▶ _Work task_
Each record must be returned exactly, apart from the pictures, which stay out.

▶ _Data extracts_
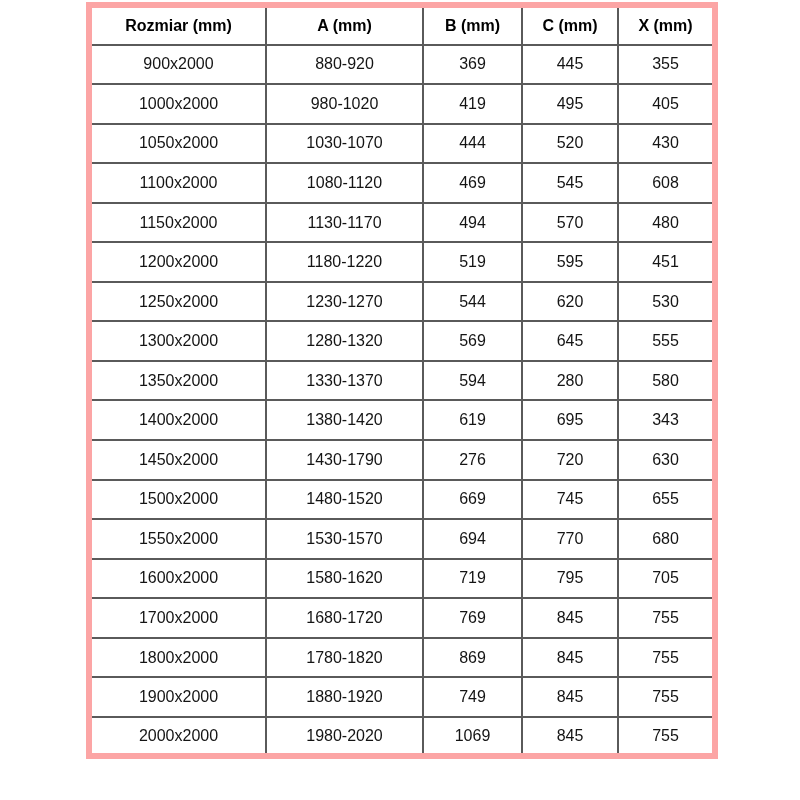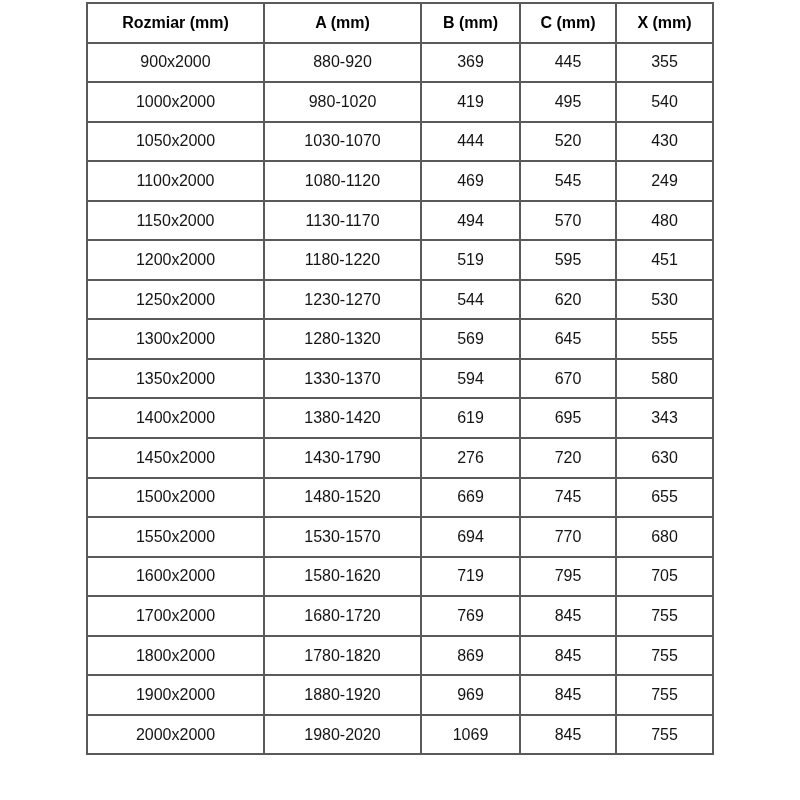--- a/index.html
+++ b/index.html
@@ -28,7 +28,7 @@
     border-collapse: collapse;
     table-layout: fixed;
     width: 626px;
-    border: 2px solid #fca5a5;
+    border: 6px solid #fca5a5;
   }
   table.dim th,
   table.dim td {

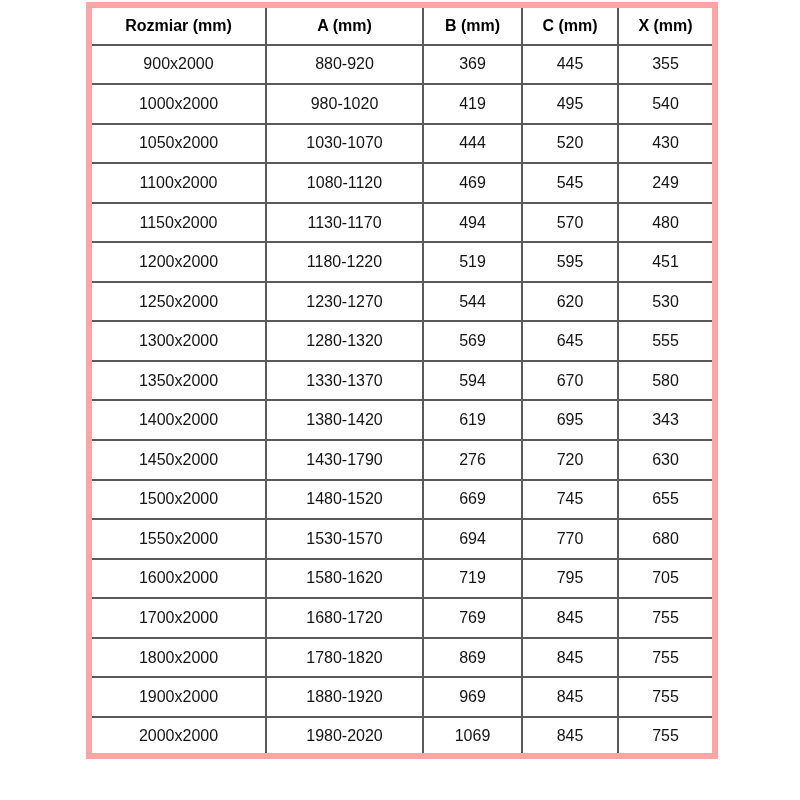--- a/index.html
+++ b/index.html
@@ -84,7 +84,7 @@
             <td>980-1020</td>
             <td>419</td>
             <td>495</td>
-            <td>540</td>
+            <td>405</td>
           </tr>
           <tr>
             <td>1050x2000</td>

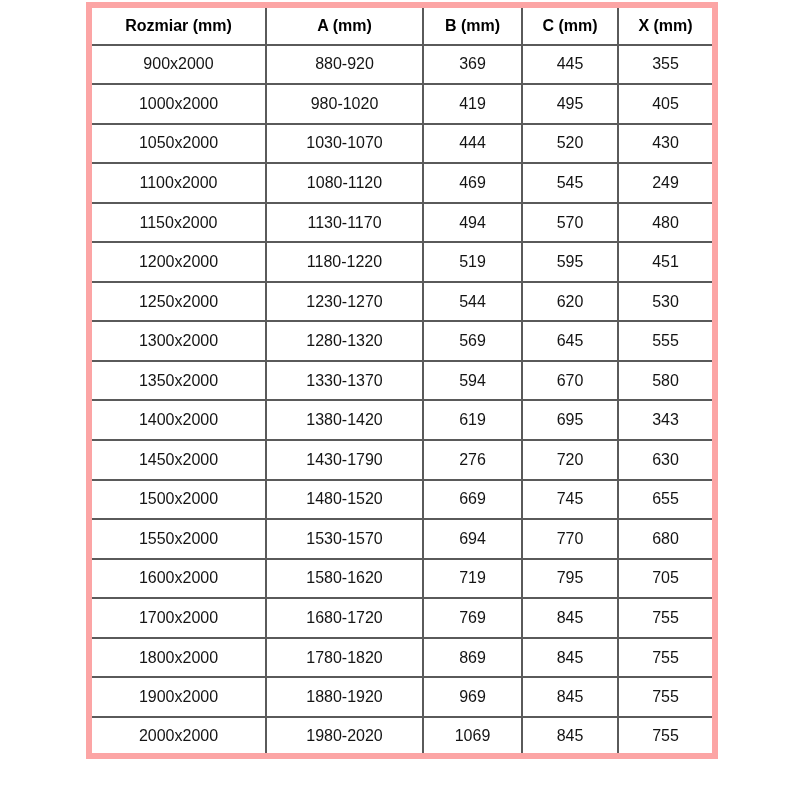--- a/index.html
+++ b/index.html
@@ -98,7 +98,7 @@
             <td>1080-1120</td>
             <td>469</td>
             <td>545</td>
-            <td>249</td>
+            <td>608</td>
           </tr>
           <tr>
             <td>1150x2000</td>

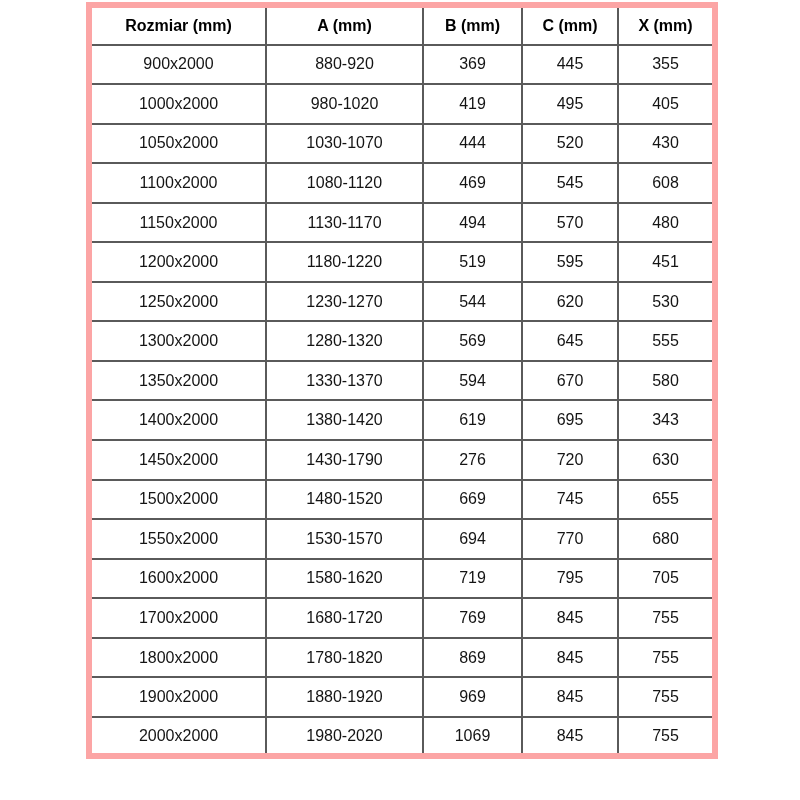--- a/index.html
+++ b/index.html
@@ -132,7 +132,7 @@
             <td>1350x2000</td>
             <td>1330-1370</td>
             <td>594</td>
-            <td>670</td>
+            <td>280</td>
             <td>580</td>
           </tr>
           <tr>

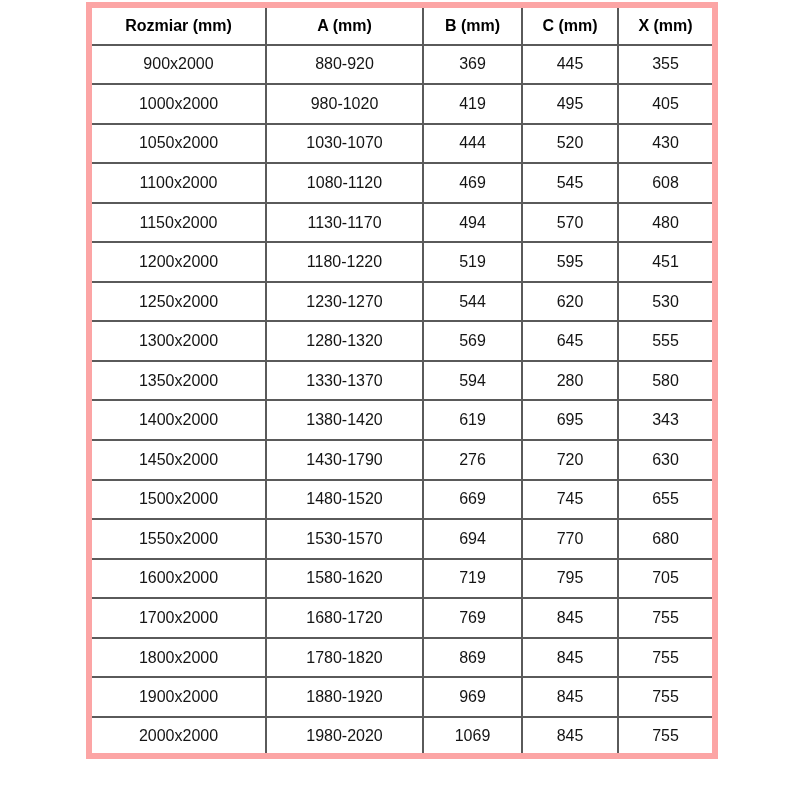--- a/index.html
+++ b/index.html
@@ -187,7 +187,7 @@
           <tr>
             <td>1900x2000</td>
             <td>1880-1920</td>
-            <td>969</td>
+            <td>749</td>
             <td>845</td>
             <td>755</td>
           </tr>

▶ _Problem solution_
--- a/index.html
+++ b/index.html
@@ -28,7 +28,7 @@
     border-collapse: collapse;
     table-layout: fixed;
     width: 626px;
-    border: 2px solid #fca5a5;
+    border: 6px solid #fca5a5;
   }
   table.dim th,
   table.dim td {

--- a/index.html
+++ b/index.html
@@ -84,7 +84,7 @@
             <td>980-1020</td>
             <td>419</td>
             <td>495</td>
-            <td>540</td>
+            <td>405</td>
           </tr>
           <tr>
             <td>1050x2000</td>

--- a/index.html
+++ b/index.html
@@ -98,7 +98,7 @@
             <td>1080-1120</td>
             <td>469</td>
             <td>545</td>
-            <td>249</td>
+            <td>608</td>
           </tr>
           <tr>
             <td>1150x2000</td>

--- a/index.html
+++ b/index.html
@@ -132,7 +132,7 @@
             <td>1350x2000</td>
             <td>1330-1370</td>
             <td>594</td>
-            <td>670</td>
+            <td>280</td>
             <td>580</td>
           </tr>
           <tr>

--- a/index.html
+++ b/index.html
@@ -187,7 +187,7 @@
           <tr>
             <td>1900x2000</td>
             <td>1880-1920</td>
-            <td>969</td>
+            <td>749</td>
             <td>845</td>
             <td>755</td>
           </tr>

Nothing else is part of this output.